That the BJP won 71 seats here (with two additional seats going to a minor state party ally) goes a long way in explaining its blowout landslide victory today. Modi’s controversial aide, former Gujarat home minister Amit Shah, organized the campaign here, and it’s a success beyond what even more of the BJP’s leading figures could have imagined. It’s especially surprising given that since 2002, the SP and the BSP have controlled government at the state level, to the detriment of both the BJP and Congress.

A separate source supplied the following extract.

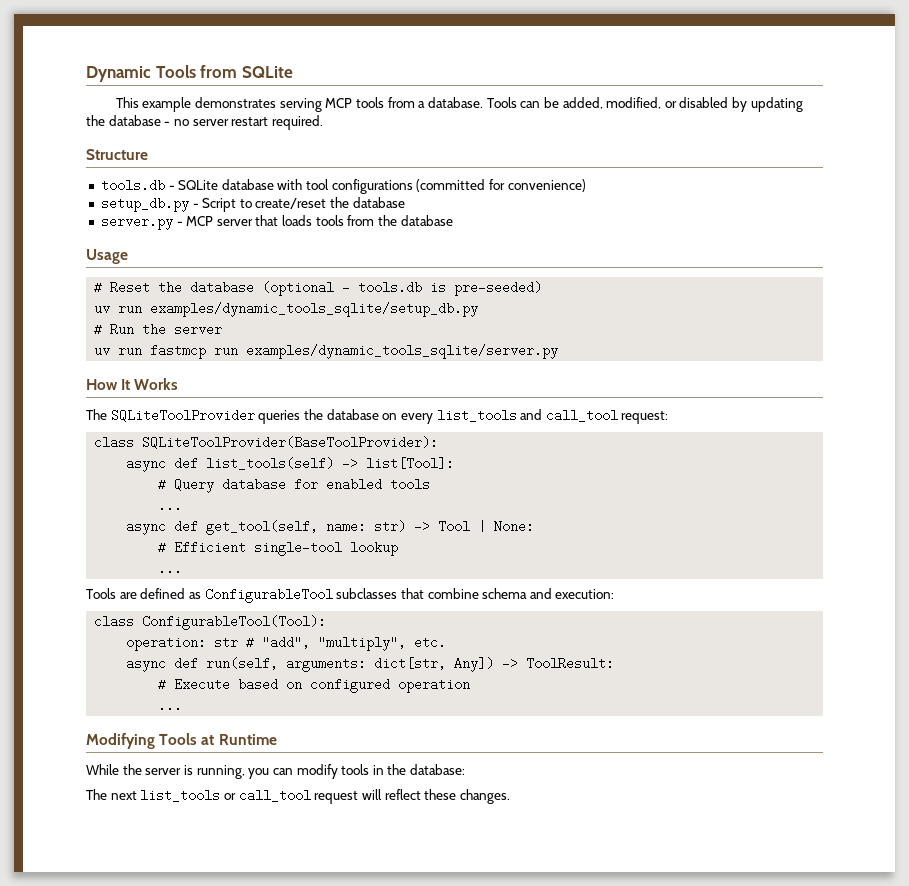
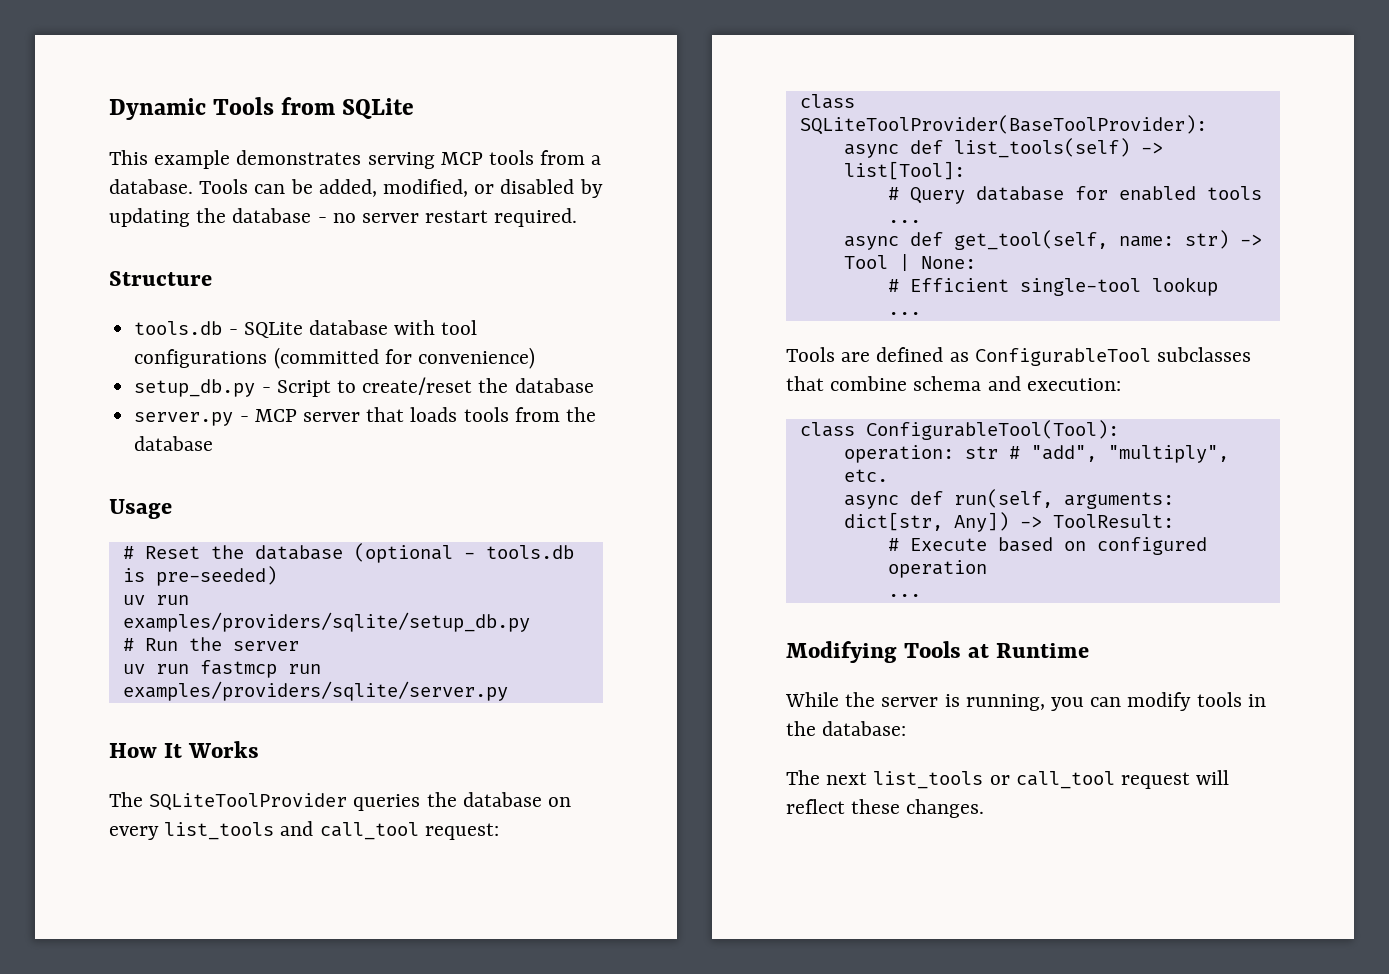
- uv run examples/dynamic_tools_sqlite/setup_db.py
+ uv run examples/providers/sqlite/setup_db.py
- uv run fastmcp run examples/dynamic_tools_sqlite/server.py
+ uv run fastmcp run examples/providers/sqlite/server.py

When you look at the result here in terms of vote share, it’s a lot less  lopsided — the BJP won 88.7% of the seats with just 42.3% of the vote. Remarkably, the BSP, which represents mostly dalit voters, the non-caste voters at the bottom of India’s caste system, won 22.9 million votes nationwide, many of them in Uttar Pradesh, for a total 4.1% of the national vote. Though it’s the second largest share of the vote after the BJP and the Congress nationally, it will have no seats. Accordingly, one of the lessons of the Uttar Pradesh results is seeing just how lopsided a first-past-the-post election system can be. It’s especially troubling to see a party, having won nearly 23 million votes from among one of India’s most vulnerable constituencies, completely shut out of the Lok Sabha — and it’s one reason reformers wish that India would incorporate elements of proportional representation.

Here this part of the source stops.